Scalia and Thomas are the only justices on the US SC that have any respect as having a coherent judicial philosophy. They are respected from both the Left and the Right. To say that Scalia and Thomas are the best on the SC is just belaboring the obvious. That's all Bush said. He did not promise that every DoJ brief would be worded in such a way that Scalia and Thomas would endorse it 100%.

Thursday, Jun 05, 2003
Flying toaster
John writes:
Did you know the guy who invented the screen saver was such a Lefty?
He has started a trendy left-wing web site called MoveOn.org. I wouldn't say he invented the screen saver. Maybe he was the first one to make significant money from the idea. He made a bunch of money on it, mainly with a screen saver that showed a flying toaster. That image was stolen from a Jefferson Airplane album cover.
Andy sends this Wash Post story on how FBI misconduct may have sent innocent people to jail. Including possibly an federal judge.
What is an immigrant?
John writes:
Here's a good test of your definition of immigrant. Although these aliens have lived illegally in L.A. for "years," they think of a Mexican village as "home" and plan to return there someday.
He also sends these articles:
  • Overseas tech jobs proliferate/More Silicon Valley companies find cheaper labor in other countries
  • Techies see jobs go overseas/Opposition to offshore outsourcing beginning to grow
  • (VDARE) Joe Guzzardi on NY Times immigration bias

    I said that an immigrant is someone who was an alien, and who came to the USA intending to stay. I argued that it does not depend on legality, allegiance, or politics. John responds:

    I believe that dictionaries back me up. Perhaps it would have been more precise to say an immigrant is someone who was an alien, and who came to the USA intending to stay. The point is that it does not depend on legality, allegiance, or politics. A good test of Roger's proposed definition of "immigrant" is yesterday's report of the Inspector General of the Justice Department concerning the alleged mistreatment of the "detainees" after 9/11. This report was front-page, top of the news throughout the liberal media for the last 24 hours.
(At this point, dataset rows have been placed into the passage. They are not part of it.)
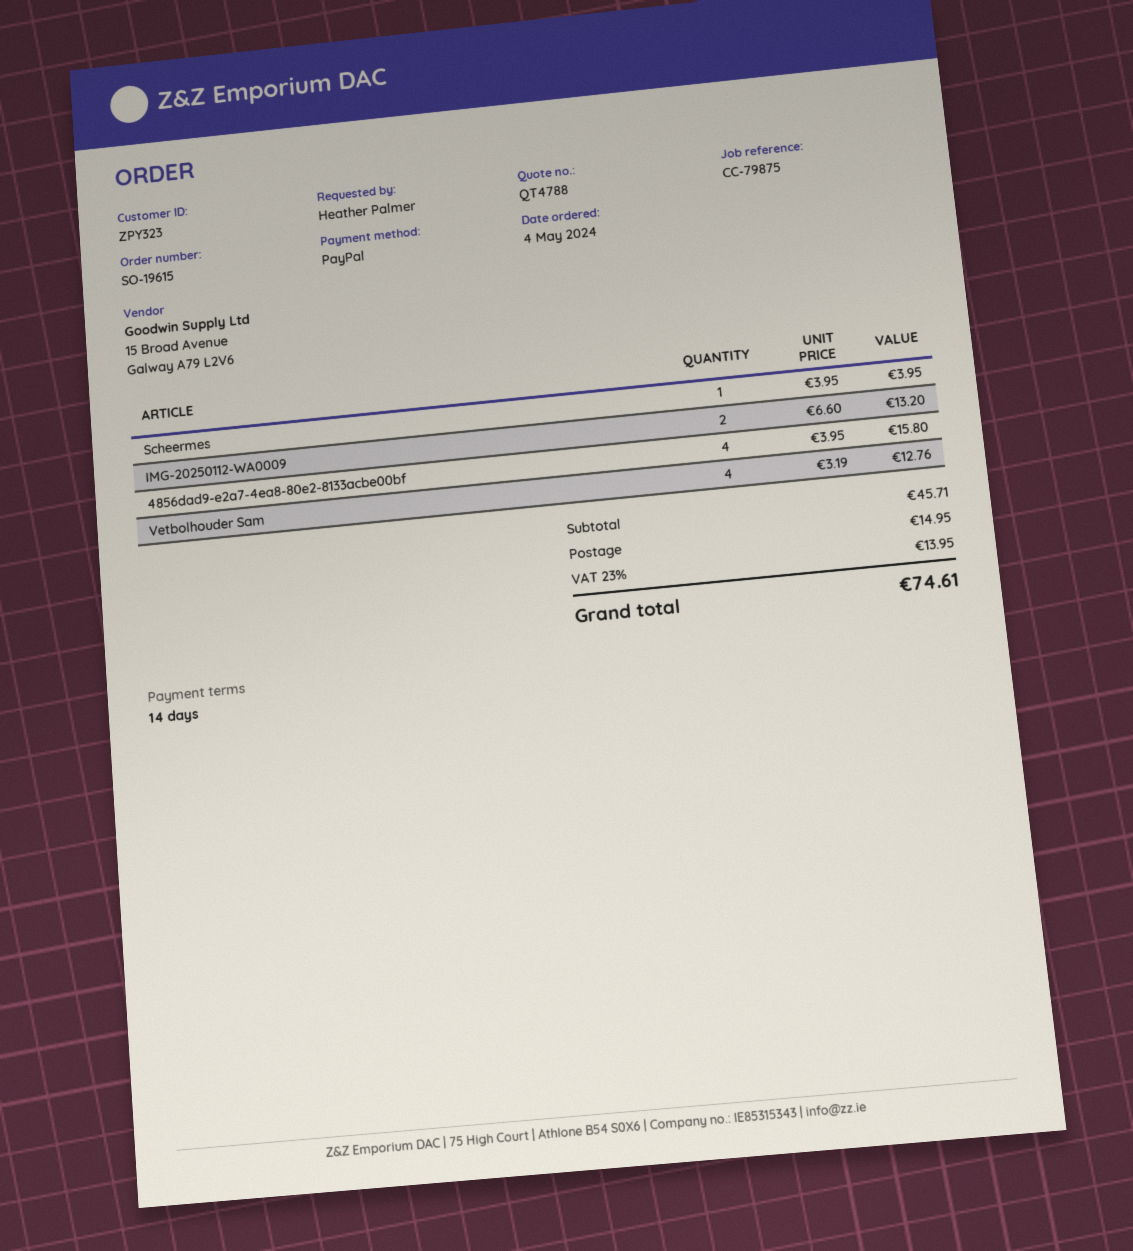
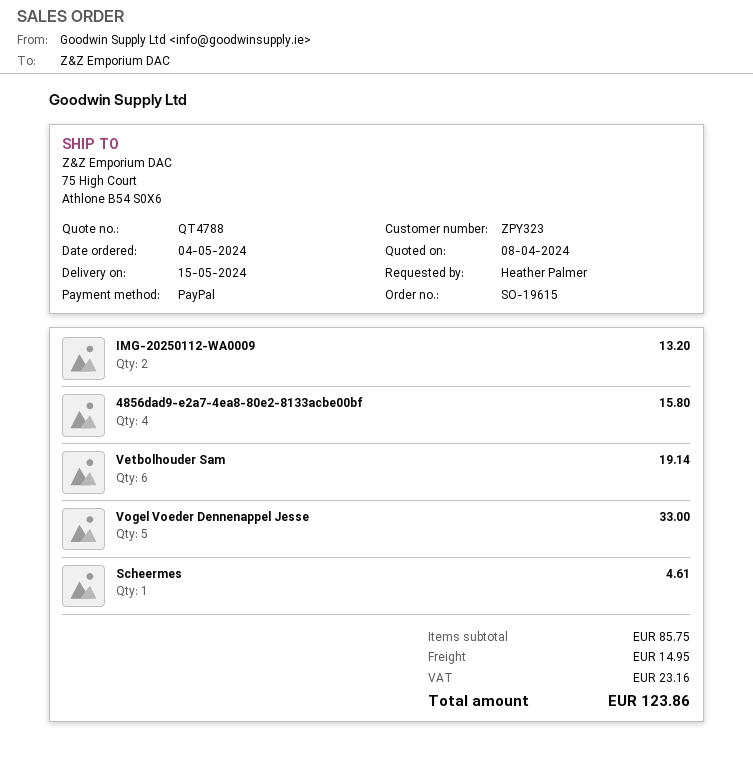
Scheermes: 1 for 3.95 -> 1 for 4.61
Vetbolhouder Sam: 4 for 12.76 -> 6 for 19.14
Vogel Voeder Dennenappel Jesse: none -> 5 for 33.00
subtotal: 45.71 -> 85.75
tax: 13.95 -> 23.16
total: 74.61 -> 123.86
    Every news article about this report called the detainees "immigrants" - all of them. After paraphrasing the report about the 762 so-called "immigrants" - using the word many times (and no other word) - the news media then went on to quote people described as "advocates for immigrants" and people who support the "immigrants' rights."

    A search of the actual 239-page report, however, reveals that the word "immigrant" does not appear even once! (although "nonimmigrant" is used several times).

    Does Roger think these alien detainees intended to stay here - ALL of them?

    I could not determine how many, if any, of the detainees had green cards or other evidence of intent to stay. The vast majority entered the U.S. on tourist, business, education, or employment visas. Such visas constitute a formal, public declaration that they do *not* intend to stay! Many overstayed their visas (perhaps they changed their mind after they got here?) and many entered illegally in the first place.

    Suppose there is a conflict between some someone's secret intention and a public declaration to a government official - which intent is binding?

    One principle you learn in first-year contracts is that what binds a contract is not secret agreement or disagreement (a "meeting of minds"), but public manifestation of your intent to be bound.

    Hence, my definition of immigrant is someone who publicly, formally, officially and legally declares his intent to abandon his former home and reside permanently in the United States.

  • Wednesday, Jun 04, 2003
    Here is an example of an annoying Copernicus statement that comes from someone who should know better.
    In "The Extravagant Universe," published last fall by Princeton University Press, Dr. Kirshner wrote "We are not made of the type of particles that make up most of the matter in the universe, and we have no idea yet how to sense directly the dark energy that determines the fate of the universe. If Copernicus taught us the lesson that we are not at the center of things, our present picture of the universe rubs it in."
    Copernicus did not teach us that lesson.

    George writes:

    Sure he did. Copernicus proved that the Earth went around the Sun, instead of the Earth being at the center of the solar system.
    No, Copernicus proposed a model in which the Earth went around the Sun. He was not the first, as ancient Greeks like Aristarchus and the Pythagoreans had similar beliefs. He did not prove it either, and there was no convincing scientific argument for a heliocentric model until the work of Kepler and Galileo about 100 years later. The Copernican model was no more accurate than the Ptolemaic model, and each model had various pros and cons that existing science could not resolve.
    Global warming
    John says this article has a good summary of the latest science on Kyoto/Climate Change.
    Sammy Sosa
    Cubs star Sammy Sosa got caught with a corked bat. He says it was a mixup, but I don't believe it. Nobody uses a corked bat by mistake.
    Lessig's copyright plan
    Law prof Larry Lessig is pushing his $1 copyright renewal plan. Here is the Slashdot discussion.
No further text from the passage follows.